__About this exercise__
In the entries below, find the line containing "html: <div> <div>" and the line containing "text: Unique ->". Copy those two lines and everything between them exactly, without the pictures.
Top of Given records
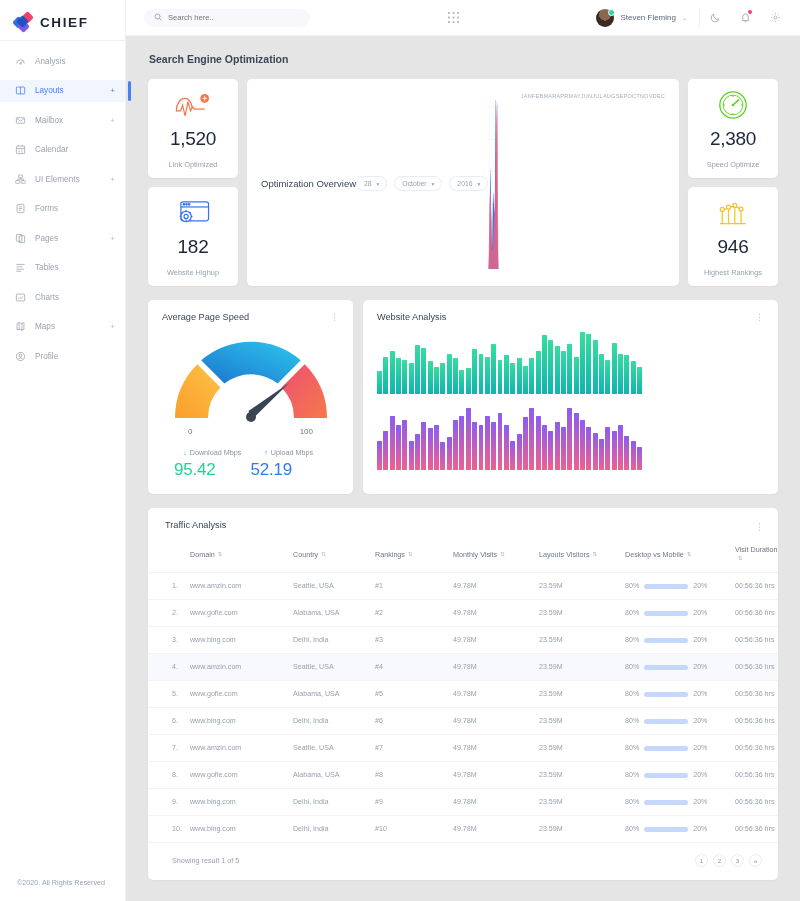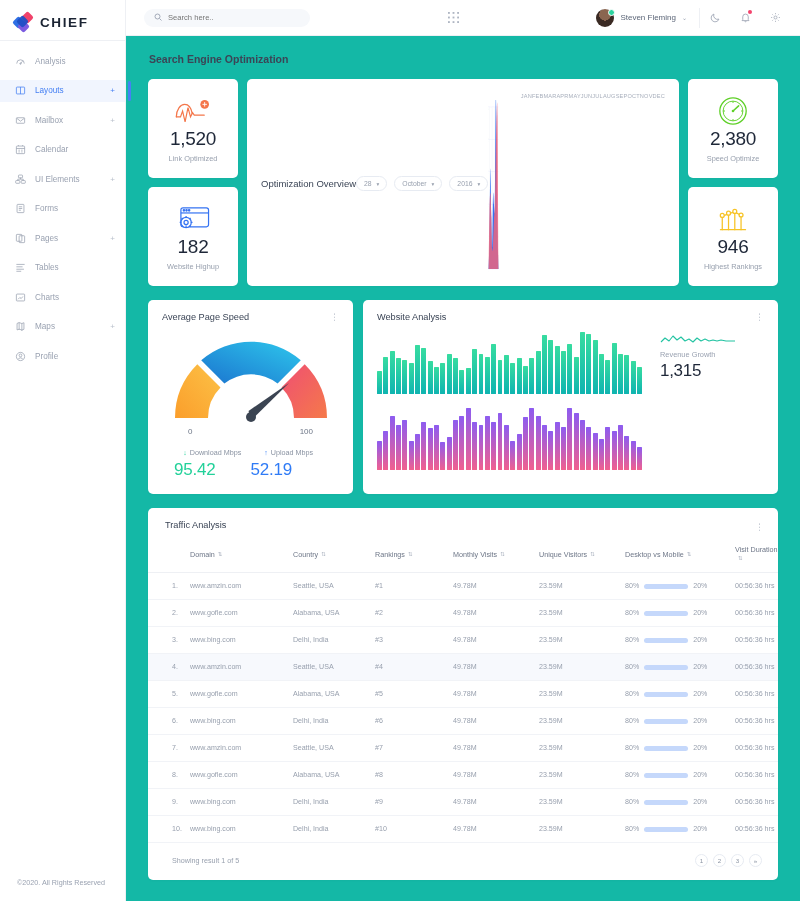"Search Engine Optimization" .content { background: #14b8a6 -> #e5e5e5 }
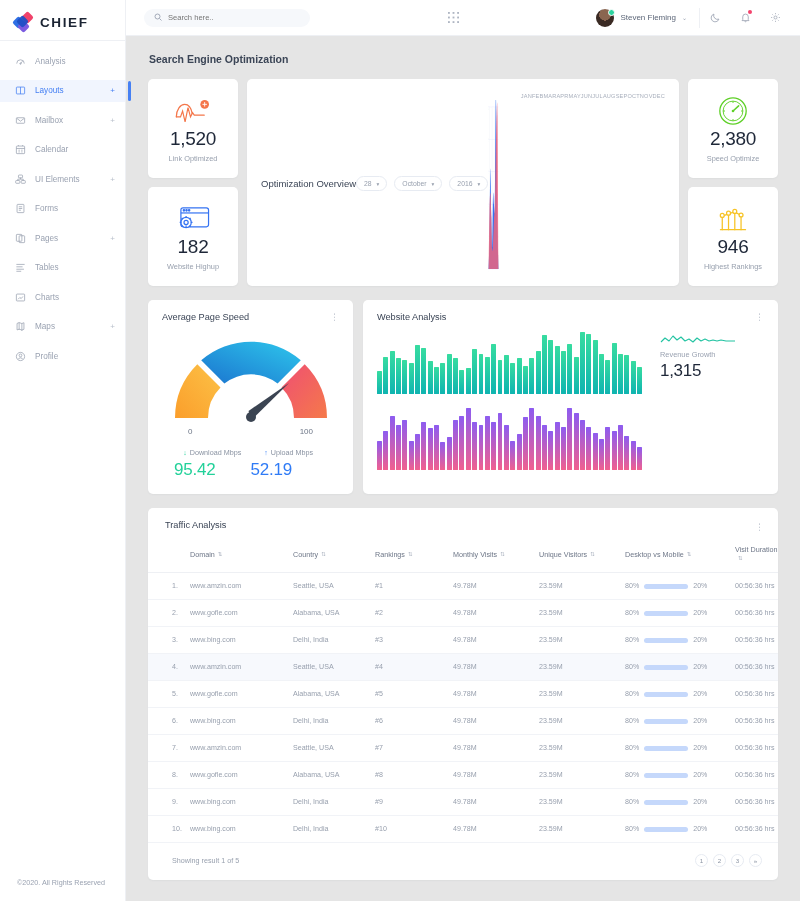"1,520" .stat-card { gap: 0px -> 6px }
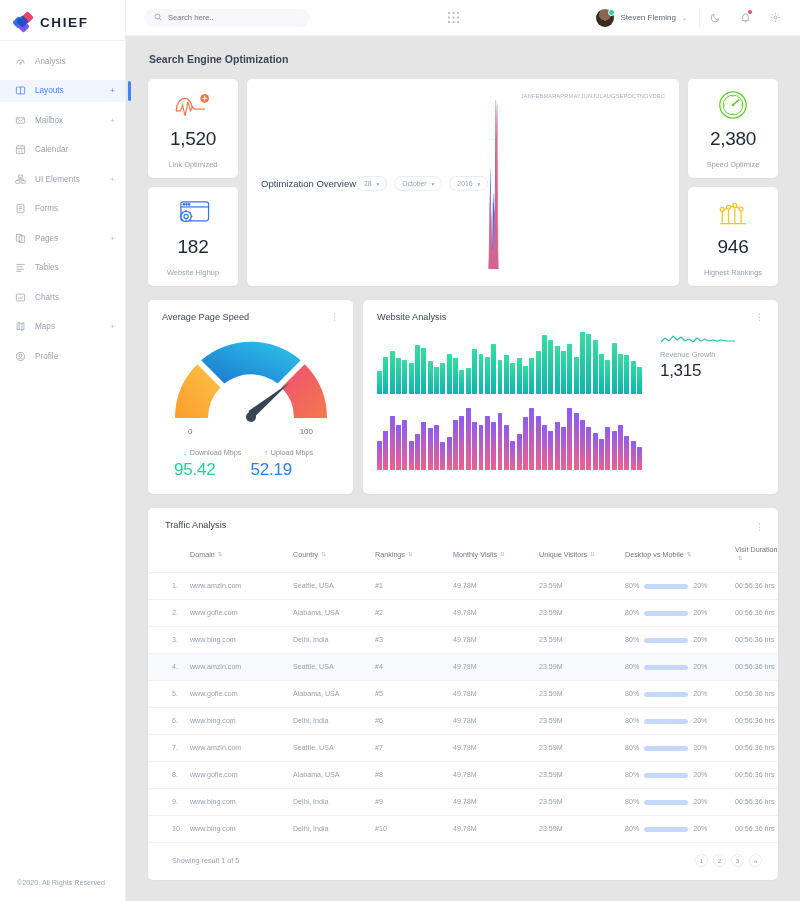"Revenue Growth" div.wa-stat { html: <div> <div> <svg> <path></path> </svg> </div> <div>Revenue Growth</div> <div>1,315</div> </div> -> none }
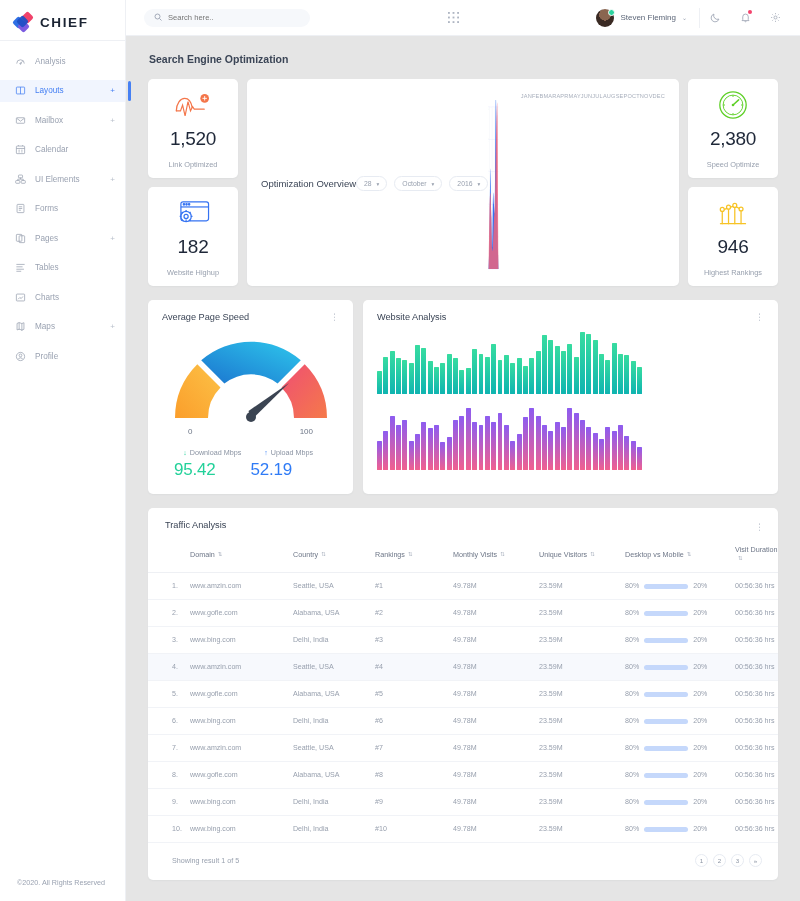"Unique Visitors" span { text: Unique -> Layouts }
Bottom of Given records
Top of Given records
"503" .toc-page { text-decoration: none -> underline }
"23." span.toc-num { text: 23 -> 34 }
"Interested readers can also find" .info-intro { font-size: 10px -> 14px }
Bottom of Given records
__Task output__
"Revenue Growth" div.wa-stat { html: <div> <div> <svg> <path></path> </svg> </div> <div>Revenue Growth</div> <div>1,315</div> </div> -> none }
"Unique Visitors" span { text: Unique -> Layouts }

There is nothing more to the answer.